- Exercise requirements -
Please tally the lines in the records that include the word "promedio" and answer with the bare number.
Dataset records Start Marker
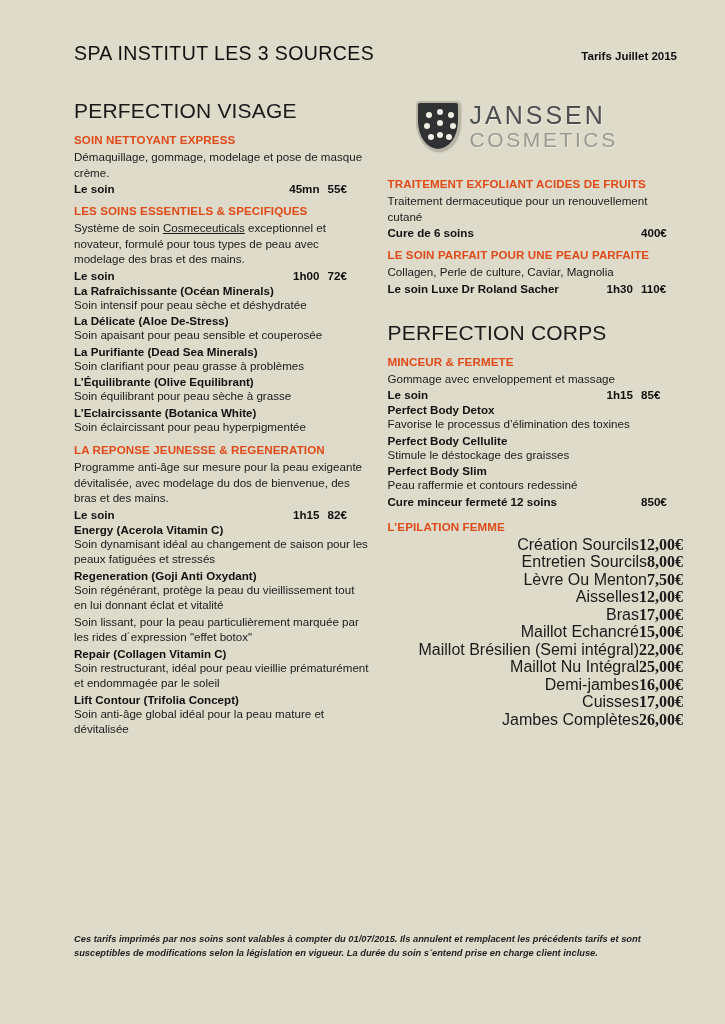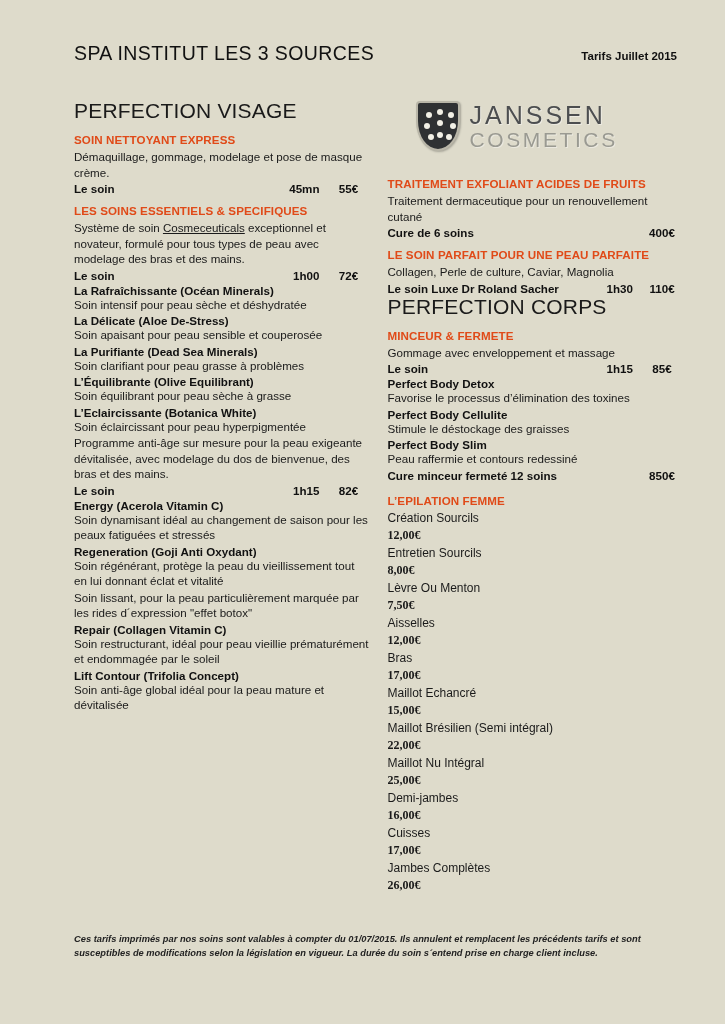--- a/index.html
+++ b/index.html
@@ -46,21 +46,21 @@
   .col-left { width: 306px; }
   .col-right { width: 306px; }
 
   h2.section-heading {
     font-size: 21px;
     font-weight: normal;
     margin: 0 0 10px 0;
     color: #1a1a1a;
     letter-spacing: 0.2px;
   }
-  .col-right h2.section-heading { }
+  .col-right h2.section-heading { margin-top: 26px; }
 
   .cat-title {
     color: #e04a18;
     font-size: 11.6px;
     font-weight: bold;
     margin: 9px 0 3px 0;
     letter-spacing: 0.1px;
   }
   .cat-title.first { margin-top: 2px; }
 
@@ -90,29 +90,28 @@
   .price-row .pr-label { flex: 0 0 auto; }
   .price-row .pr-spacer { flex: 1 1 auto; }
   .price-row .pr-dur {
     flex: 0 0 auto;
     text-align: right;
     padding-right: 8px;
   }
   .price-row .pr-price {
     flex: 0 0 auto;
     min-width: 42px;
-    text-align: center;
+    text-align: left;
   }
 
   .epil-row {
     display: flex;
     justify-content: flex-end;
-    font-size: 12px;
+    font-size: 16px;
     line-height: 17.5px;
-    flex-direction: column;
   }
   .epil-row .e-label { font-weight: normal; }
   .epil-row .e-price { font-weight: bold; font-family: Liberation Serif, serif; }
 
   
   .logo-wrap {
     position: relative;
     height: 62px;
     margin: 2px 0 14px 0;
   }
@@ -211,20 +210,21 @@
         <div class="desc">Soin apaisant pour peau sensible et couperosée</div>
         <div class="sub">La Purifiante (Dead Sea Minerals)</div>
         <div class="desc">Soin clarifiant pour peau grasse à problèmes</div>
         <div class="sub">L’Équilibrante (Olive Equilibrant)</div>
         <div class="desc">Soin équilibrant pour peau sèche à grasse</div>
         <div class="sub">L’Eclaircissante (Botanica White)</div>
         <div class="desc">Soin éclaircissant pour peau hyperpigmentée</div>
       </div>
 
       <div>
+        <div class="cat-title">LA REPONSE JEUNESSE &amp; REGENERATION</div>
         <div class="desc">Programme  anti-âge   sur mesure  pour  la  peau exigeante dévitalisée, avec modelage  du  dos de bienvenue, des bras et des mains.</div>
         <div class="price-row">
           <span class="pr-label">Le soin</span>
           <span class="pr-spacer"></span>
           <span class="pr-dur">1h15</span>
           <span class="pr-price">82€</span>
         </div>
         <div class="sub">Energy (Acerola Vitamin C)</div>
         <div class="desc">Soin dynamisant idéal au changement de saison pour les peaux fatiguées et stressés</div>
         <div class="sub">Regeneration (Goji Anti Oxydant)</div>

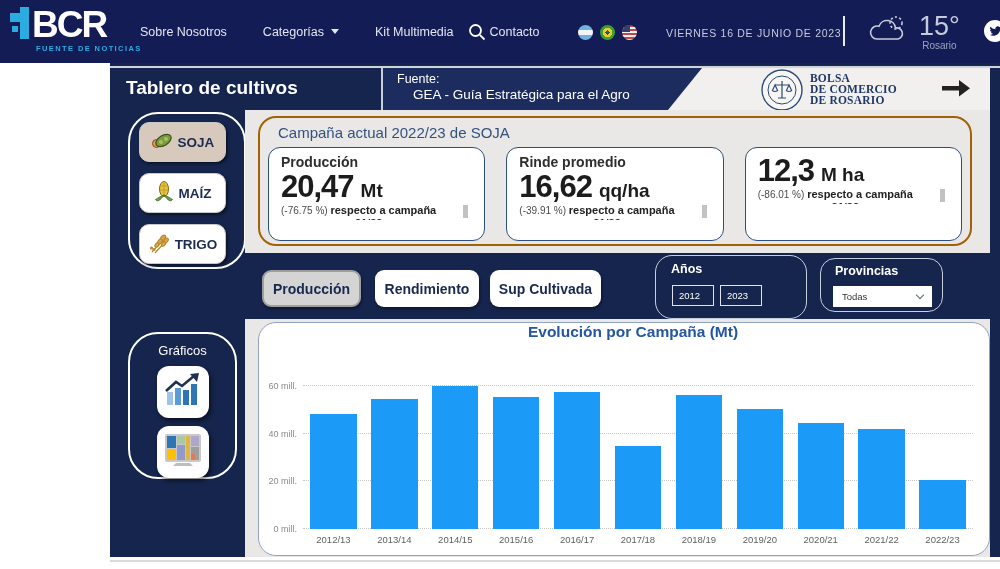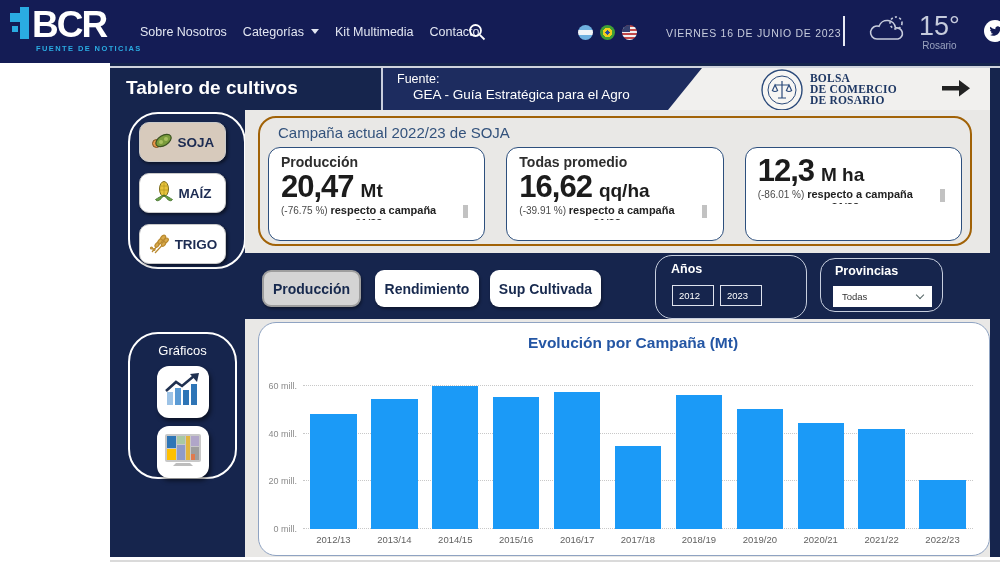--- a/index.html
+++ b/index.html
@@ -7,21 +7,21 @@
   #app { position:relative; width:1000px; height:569px; background:#fff;
          font-family:"Liberation Sans", sans-serif; overflow:hidden; }
 
   
   .navbar { position:absolute; left:0; top:0; width:1000px; height:63px; background:#141c55; }
   .logo { position:absolute; left:10px; top:7px; }
   .logo-row { display:flex; align-items:center; }
   .logo-mark { margin-right:-4px; }
   .logo-text { color:#fff; font-size:37px; font-weight:bold; letter-spacing:-2px; line-height:34px; }
   .logo-sub { color:#2aabe2; font-size:7.5px; font-weight:bold; letter-spacing:1.4px; margin:1px 0 0 26px; }
-  .nav-menu { position:absolute; left:140px; top:0; height:63px; display:flex; align-items:center; gap:16px; }
+  .nav-menu { position:absolute; left:140px; top:0; height:63px; display:flex; align-items:center; gap:36px; }
   .nav-item { color:#e2e6f2; font-size:12.5px; display:flex; align-items:center; gap:7px; cursor:pointer; white-space:nowrap; }
   .caret { width:0; height:0; border-left:4.5px solid transparent; border-right:4.5px solid transparent; border-top:5px solid #e2e6f2; }
   .search { position:absolute; left:468px; top:23px; cursor:pointer; }
   .flags { position:absolute; left:578px; top:25px; display:flex; gap:7px; }
   .flag { width:15px; height:15px; border-radius:50%; cursor:pointer; }
   .flag-ar { background:linear-gradient(180deg,#6fb1e0 0 34%,#f2f5f8 34% 66%,#6fb1e0 66%); }
   .flag-br { background:radial-gradient(circle at 50% 50%, #2a4fa0 0 20%, #f0cf1c 21% 44%, #3f9e35 45%); }
   .flag-us { position:relative; overflow:hidden; border-radius:50%;
              background:repeating-linear-gradient(180deg,#c04848 0 2px,#f2f2f2 2px 4px); }
   .flag-us::after { content:""; position:absolute; left:0; top:0; width:8px; height:7px; background:#35406e; }
@@ -101,21 +101,21 @@
   .prov-label { margin:5px 0 0 14px; font-size:12.5px; font-weight:bold; }
   .prov-select { position:absolute; left:12px; top:27px; width:99px; height:21px; background:#fff; color:#333;
                  font-size:9.5px; display:flex; align-items:center; justify-content:space-between;
                  padding:0 9px; cursor:pointer; }
   .chev { width:6px; height:6px; border-right:1.5px solid #566; border-bottom:1.5px solid #566;
           transform:rotate(45deg); margin-top:-3px; }
 
   
   .chart-panel { position:absolute; left:148px; top:259px; width:732px; height:234px; background:#fff;
                  border:1.5px solid #8fa3c2; border-radius:18px; }
-  .chart-title { text-align:center; margin-top:11px; font-size:15.5px; font-weight:600; color:#2456a4;padding-left:18px; }
+  .chart-title { text-align:center; font-size:15.5px; font-weight:600; color:#2456a4;padding-left:18px; }
   .plot { position:absolute; left:44px; right:16px; top:49px; height:157px; }
   .gridline { position:absolute; left:0; right:0; border-top:1.5px dotted #c8c8c8; z-index:1; }
   .ytick { position:absolute; right:calc(100% + 6px); top:0; transform:translateY(-50%);
            font-size:9px; color:#8a8a8a; white-space:nowrap; }
   .bars { position:absolute; inset:0; display:flex; align-items:flex-end; z-index:2; }
   .bar-slot { flex:1; display:flex; justify-content:center; align-items:flex-end; height:100%; }
   .bar { width:76%; cursor:pointer; }
   .xlabels { position:absolute; left:44px; right:16px; top:211px; display:flex; }
   .xlabel { flex:1; text-align:center; font-size:9.5px; color:#5f5f5f; }
 
@@ -318,21 +318,21 @@
               <span class="card-unit">Mt</span>
             </div>
             <div class="card-delta">
               <span class="pct">(-76.75 %)</span>
               <span class="note">respecto a campaña</span>
               <div class="note2">21/22</div>
               <span class="scroll-thumb"></span>
             </div>
           </div>
           <div class="card">
-            <div class="card-label">Todas promedio</div>
+            <div class="card-label">Rinde promedio</div>
             <div class="card-value-row">
               <span class="card-value">16,62</span>
               <span class="card-unit">qq/ha</span>
             </div>
             <div class="card-delta">
               <span class="pct">(-39.91 %)</span>
               <span class="note">respecto a campaña</span>
               <div class="note2">21/22</div>
               <span class="scroll-thumb"></span>
             </div>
Dataset records End Marker
- Solution for this problem -
2